Sports : le Maroc bouscule l'Espagne sur la finale 2030

Mondial 2030 : le Maroc bouscule l'Espagne pour la finale, et ses talents s'imposent en Bundesliga avec El Khannouss salué par Kompany au Bayern.

Sports : le Maroc bouscule l'Espagne sur la finale 2030
Photo de othmane ferrah sur Unsplash

Revue de presse du 25 avril 2026
Dernière mise à jour : 09:20

Le Maroc avance ses pions sur deux fronts du football mondial. À Madrid, on commence à comprendre que la finale du Mondial 2030 ne tombera pas toute cuite dans le bec du Bernabéu. À Munich, Vincent Kompany salue publiquement Bilal El Khannouss comme l'un des espoirs de la Bundesliga. Deux fronts, une même dynamique : le football marocain ne joue plus en seconde ligne.

Pourquoi Madrid commence-t-elle à douter pour la finale 2030 ?

Pendant des mois, la chose paraissait entendue de l'autre côté du détroit. La finale de la Coupe du monde 2030 ? Pour Madrid, évidemment. Bernabéu rénové, tradition footballistique, poids historique en Europe : l'Espagne s'imaginait déjà en hôte naturel du dernier acte du tournoi. Le scénario était presque écrit.

Sauf qu'il ne l'est pas. Dans un article relayé par Hespress, le média espagnol Vox Populi reconnaît désormais que le Maroc mène une « offensive active » pour décrocher la finale, à Casablanca. La certitude ibérique se fissure. Le mot a son importance : ce n'est plus la presse marocaine qui plaide la cause du Royaume, c'est la presse espagnole qui constate que rien n'est joué.

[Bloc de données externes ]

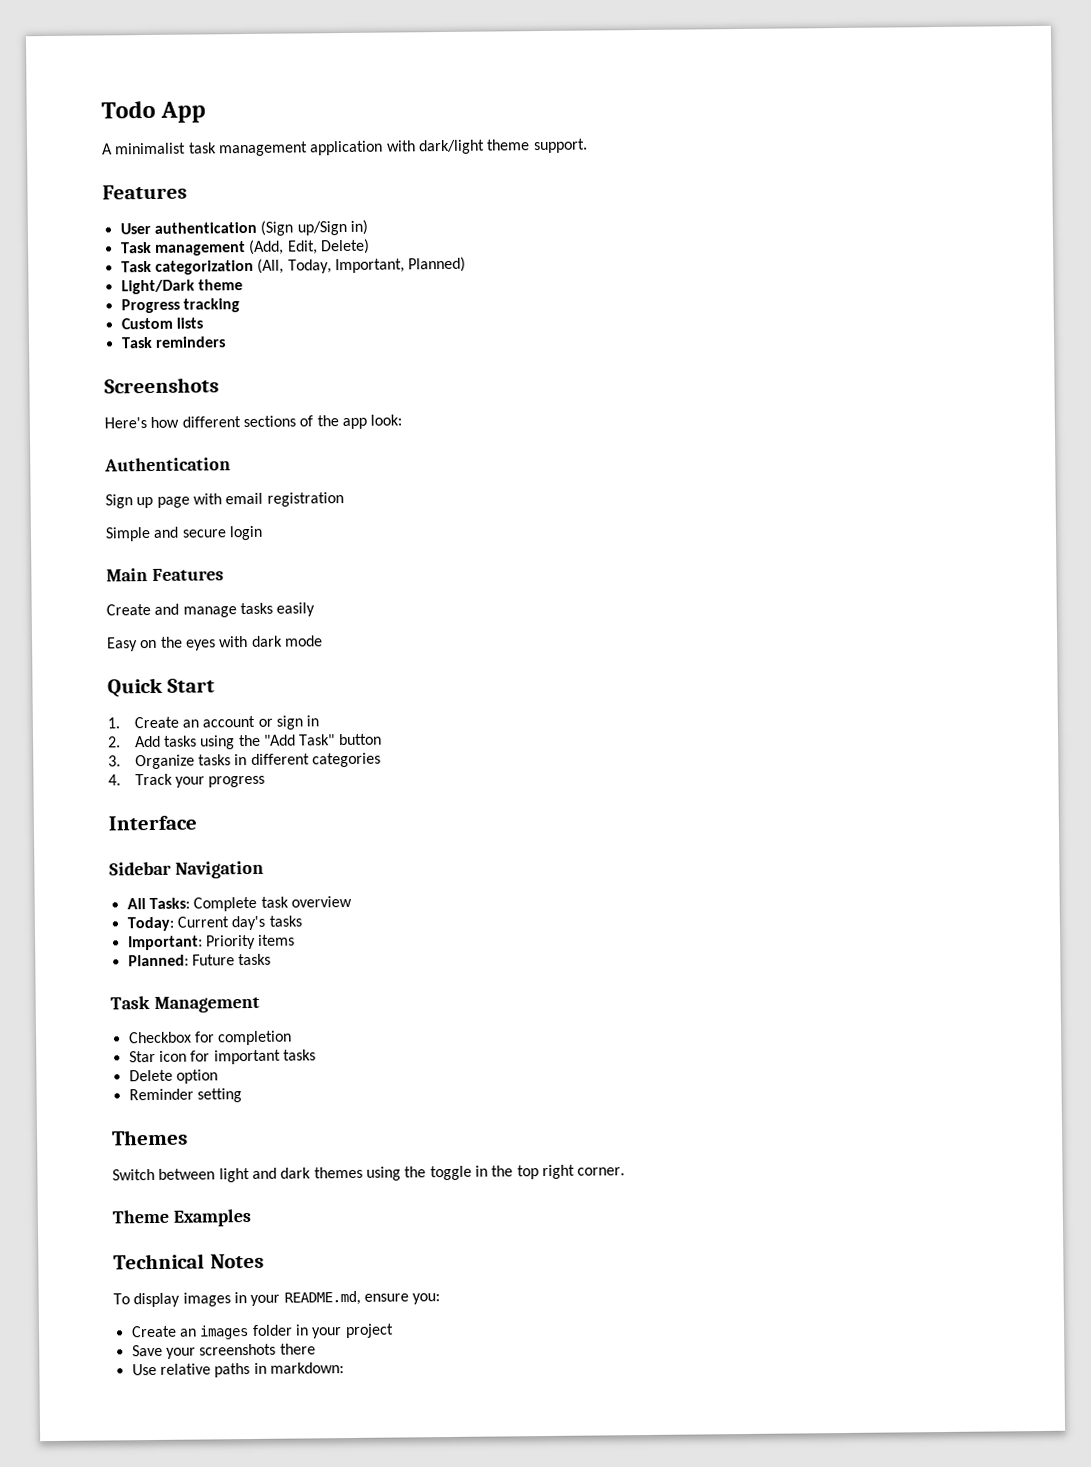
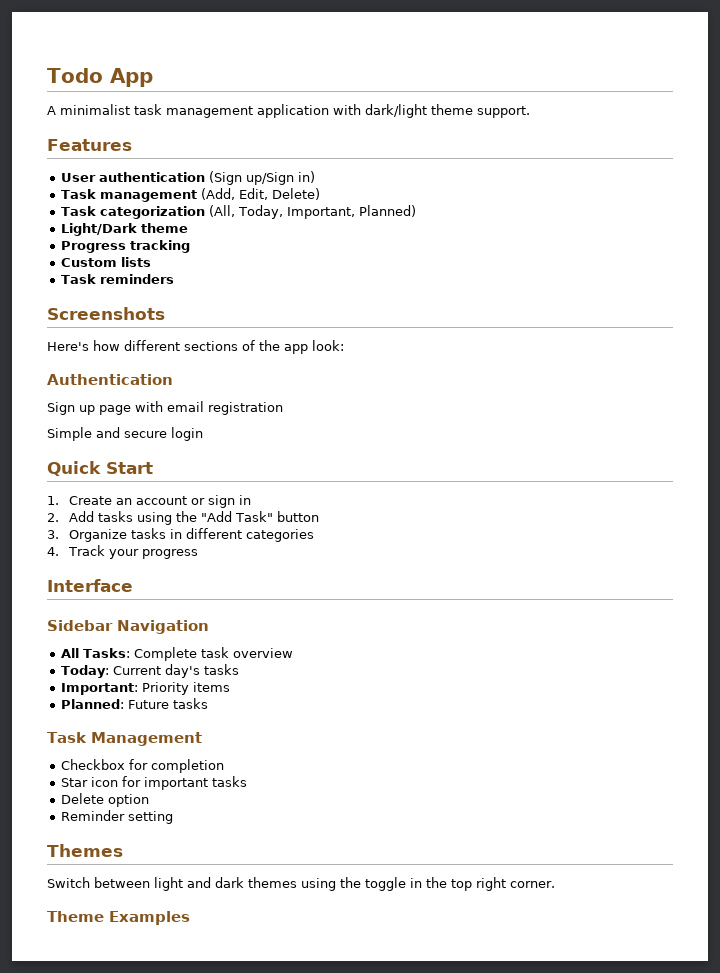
- Main Features
- Create and manage tasks easily
- Easy on the eyes with dark mode
- Technical Notes
- To display images in your README.md, ensure you:
- Create an images folder in your project
- Save your screenshots there
- Use relative paths in markdown:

Le Royaume n'a jamais caché son ambition. Le futur Grand Stade Hassan II de Casablanca, pensé pour devenir l'enceinte la plus vaste du monde, n'a pas été conçu comme un trophée architectural — il a été conçu comme un argument. Côté marocain, on ne réplique pas par des déclarations politiques : on construit, on lobbye à la FIFA, on travaille les fédérations. Côté espagnol, on découvre tardivement que le match diplomatique se joue aussi en dehors du terrain.

Pour Rabat, l'enjeu dépasse largement une finale. Accueillir l'ultime match de la Coupe du monde, c'est verrouiller une décennie d'image internationale, attirer des investissements touristiques massifs et installer Casablanca en capitale sportive du continent africain. Madrid, qui pensait avoir la chose acquise, va devoir convaincre.

El Khannouss, l'ambassadeur silencieux du Maroc en Bundesliga

L'autre front est strictement sportif. Vendredi 24 avril, en conférence de presse à la veille du déplacement face à Mayence, l'entraîneur du Bayern Munich Vincent Kompany a cité nommément Bilal El Khannouss parmi les figures de la nouvelle génération qui s'imposent en Bundesliga. Le compliment vient de loin : Kompany rappelait au passage que la Premier League a aspiré l'essentiel des talents européens, mais que la relève allemande tient le choc. El Khannouss, international marocain, fait partie de ce vivier qui force le respect du club le plus titré d'Allemagne.

L'éloge n'est pas anodin. Quand le coach du Bayern nomme un joueur adverse en conférence de presse, ce n'est jamais une politesse de circonstance — c'est un signal envoyé au marché. Pour les Lions de l'Atlas, c'est un point de plus dans une comptabilité qui s'allonge. Le football marocain ne se résume plus à une demi-finale historique au Qatar : il s'incarne désormais dans une génération de joueurs scrutés par les plus grands clubs européens, et reconnus par leurs entraîneurs.

Ce qu'il faut retenir

Le Mondial 2030 ne se gagne pas seulement sur le terrain. Le Maroc l'a compris bien avant l'Espagne et joue la diplomatie sportive avec méthode, pendant que Madrid découvre la partie. Au même moment, ses joueurs s'installent dans les championnats les plus exigeants, et le Bayern Munich confirme publiquement la chose. Deux dynamiques, un même message : le football marocain est passé du statut de challenger à celui d'acteur central. Une mutation que l'Espagne va devoir intégrer rapidement.